# I want to build a dog cart



## Indyhorse

The draft dogs I've seen in the past were either led by a handler while pulling, or trained to voice commands, I can't say I've ever seen one trained to respond to rein cues like a horse, though I'm sure it could be done.


----------



## twogeldings

I've been working both Hazel and Duke with voice commands and they've been picking it up on the well, just need more practice. I need to build (or buy) a better harness for Duke, as it's just been a makeshift rope one. 

I'm looking to build something like this: Roman Reign Hand Crafted Draft Dog Vehicles and Wagons for training in the beginning. More as an aid in teaching them to actually pull the cart (empty), eventually with weights, wood, or blocks. My goal to have them trained to pull (with a person riding in the cart) is early June of next year. I have been training and working with them, but as they demonstrated today (took off into the neighbors yard and completely ignored my commands) they need quite a bit more work before I'd trust them pulling a cart with anyone in it.


----------



## Indyhorse

twogeldings said:


> I've been working both Hazel and Duke with voice commands and they've been picking it up on the well, just need more practice. I need to build (or buy) a better harness for Duke, as it's just been a makeshift rope one.
> 
> I'm looking to build something like this: Roman Reign Hand Crafted Draft Dog Vehicles and Wagons for training in the beginning. More as an aid in teaching them to actually pull the cart (empty), eventually with weights, wood, or blocks. My goal to have them trained to pull (with a person riding in the cart) is early June of next year. I have been training and working with them, but as they demonstrated today (took off into the neighbors yard and completely ignored my commands) they need quite a bit more work before I'd trust them pulling a cart with anyone in it.
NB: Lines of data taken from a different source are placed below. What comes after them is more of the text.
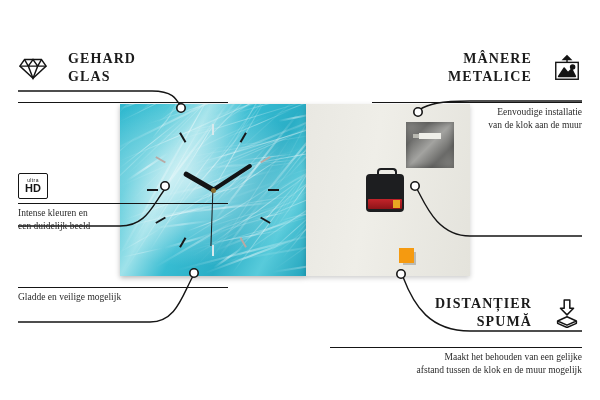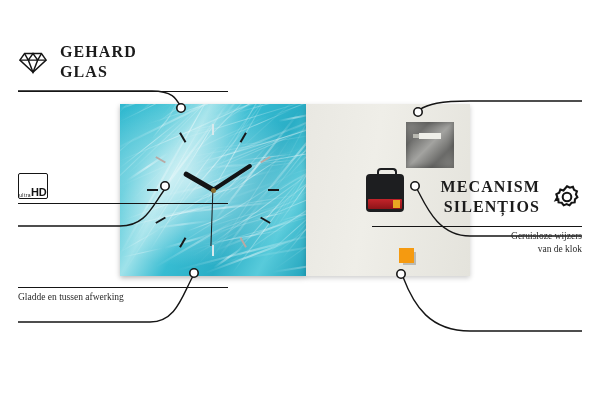--- a/index.html
+++ b/index.html
@@ -185,8 +185,8 @@
     justify-content: flex-end;
   }
   .callout h3 {
-    margin: 4px;
-    font-size: 16px;
+    margin: 12px;
+    font-size: 14px;
     font-weight: bold;
     letter-spacing: 1.1px;
     line-height: 1.28;

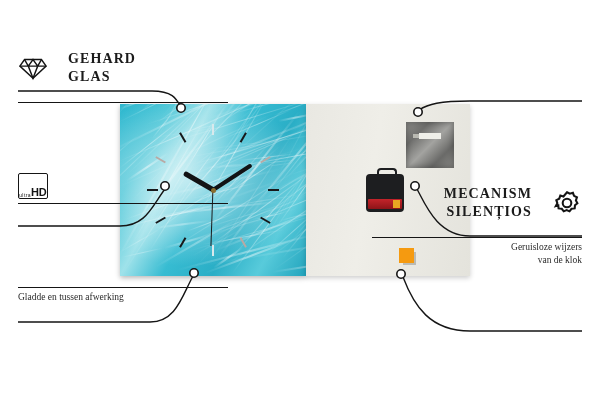--- a/index.html
+++ b/index.html
@@ -477,6 +477,24 @@
     <p>Gladde en tussen afwerking</p>
   </div>
 
+  <div class="callout right" style="left:372px; top:38px;">
+    <div class="title-row">
+      <h3>MÂNERE<br>METALICE</h3>
+      <span class="ico">
+        <svg viewBox="0 0 32 32">
+            <g fill="none" stroke="currentColor" stroke-width="1.5">
+              <path d="M16 3 L12 7 L20 7 Z" fill="currentColor"></path>
+              <path d="M16 7 L16 10"></path>
+              <rect x="4" y="10" width="24" height="18"></rect>
+              <path d="M7 25 L13 16 L17 21 L21 17 L25 25 Z" fill="currentColor" stroke-linejoin="round"></path>
+              <circle cx="22" cy="15" r="2.2" fill="currentColor"></circle>
+            </g>
+          </svg>
+      </span>
+    </div>
+    <div class="rule"></div>
+    <p>Eenvoudige installatie<br>van de klok aan de muur</p>
+  </div>
 
   <div class="callout right" style="left:372px; top:173px;">
     <div class="title-row">

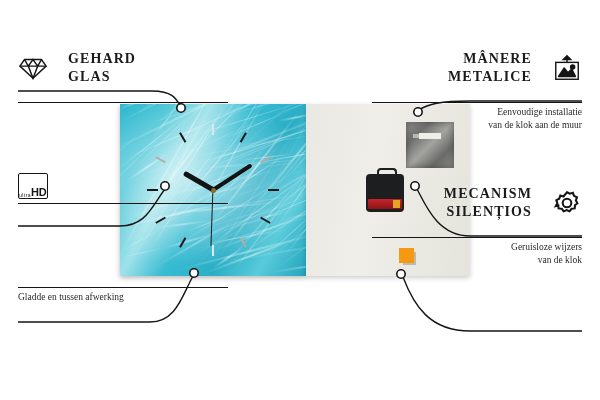--- a/index.html
+++ b/index.html
@@ -222,8 +222,8 @@
     border: 1.4px solid #151515;
     border-radius: 2px;
     display: flex;
-    flex-direction: row;
-    align-items: flex-end;
+    flex-direction: column;
+    align-items: center;
     justify-content: center;
     line-height: 1;
     font-family: "Liberation Sans", sans-serif;

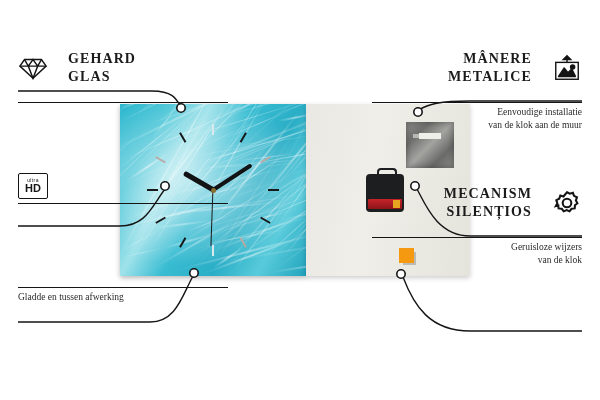--- a/index.html
+++ b/index.html
@@ -496,21 +496,6 @@
     <p>Eenvoudige installatie<br>van de klok aan de muur</p>
   </div>
 
-  <div class="callout right" style="left:372px; top:173px;">
-    <div class="title-row">
-      <h3>MECANISM<br>SILENȚIOS</h3>
-      <span class="ico">
-        <svg viewBox="0 0 32 32">
-            <g fill="none" stroke="currentColor" stroke-width="2.2">
-              <path d="M16 4.5 l3 1.6 3.3-1 1.2 3.3 3.1 1.6-1.1 3.2 1.6 3-2.6 2.2-.3 3.4-3.4.4-2.1 2.7-3.1-1.4-3.1 1.4-2.1-2.7-3.4-.4-.3-3.4L4.1 19.2l1.6-3-1.1-3.2 3.1-1.6 1.2-3.3 3.3 1z"></path>
-              <circle cx="16" cy="16" r="4.6"></circle>
-            </g>
-          </svg>
-      </span>
-    </div>
-    <div class="rule"></div>
-    <p>Geruisloze wijzers<br>van de klok</p>
-  </div>
 
 
 </div>

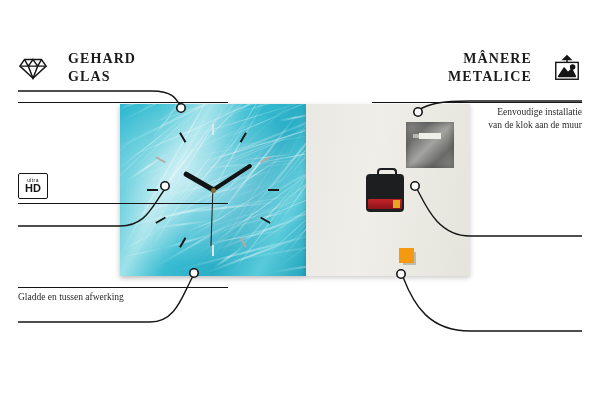--- a/index.html
+++ b/index.html
@@ -470,6 +470,7 @@
       </span>
     </div>
     <div class="rule"></div>
+    <p>Intense kleuren en<br>een duidelijk beeld</p>
   </div>
 
   <div class="callout left" style="left:18px; top:283px;">

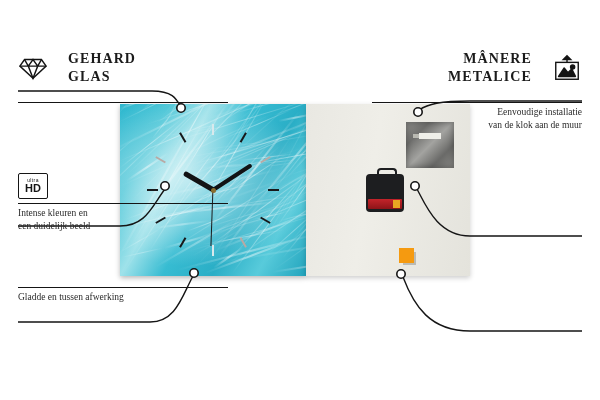--- a/index.html
+++ b/index.html
@@ -475,7 +475,7 @@
 
   <div class="callout left" style="left:18px; top:283px;">
     <div class="rule"></div>
-    <p>Gladde en tussen afwerking</p>
+    <p>Gladde en veilige mogelijk</p>
   </div>
 
   <div class="callout right" style="left:372px; top:38px;">

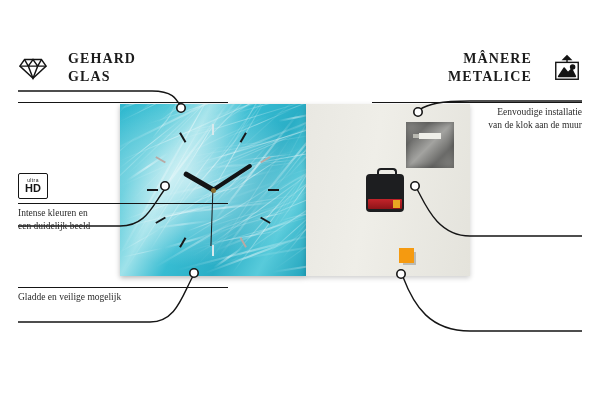--- a/index.html
+++ b/index.html
@@ -498,6 +498,22 @@
   </div>
 
 
+  <div class="callout right" style="left:330px; top:283px; width:252px;">
+    <div class="title-row">
+      <h3>DISTANȚIER<br>SPUMĂ</h3>
+      <span class="ico">
+        <svg viewBox="0 0 32 32">
+            <g fill="none" stroke="currentColor" stroke-width="1.6" stroke-linejoin="round">
+              <path d="M13 2 h6 v9 h4 l-7 7 -7-7 h4 z"></path>
+              <path d="M16 20 L6 24.5 L16 29 L26 24.5 Z"></path>
+              <path d="M6 24.5 v2.5 L16 31.5 L26 27 v-2.5"></path>
+            </g>
+          </svg>
+      </span>
+    </div>
+    <div class="rule"></div>
+    <p>Maakt het behouden van een gelijke<br>afstand tussen de klok en de muur mogelijk</p>
+  </div>
 
 </div>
Well, I know very little about cart training dogs, but quite a bit about training dogs in general - it's what I do for a living, after all. From your description, this would be my advice - put the cart training COMPLETELY on hold, and work on your obedience. It's pointless to try to work on cart training, agility, herding, or any other dog sport without first having an excellent obedience foundation. It's like trying to break a horse to ride without ever giving it any groundwork first - you might achieve a little, but in the end the work you've done will unravel. You are quite literally putting the cart before the dog!

Get them where they will respond to your commands, come when called, stay, and heel at the very least, all off leash before you even consider adding in the extra training (and not to mention the additional risk!) of hitching them to a cart.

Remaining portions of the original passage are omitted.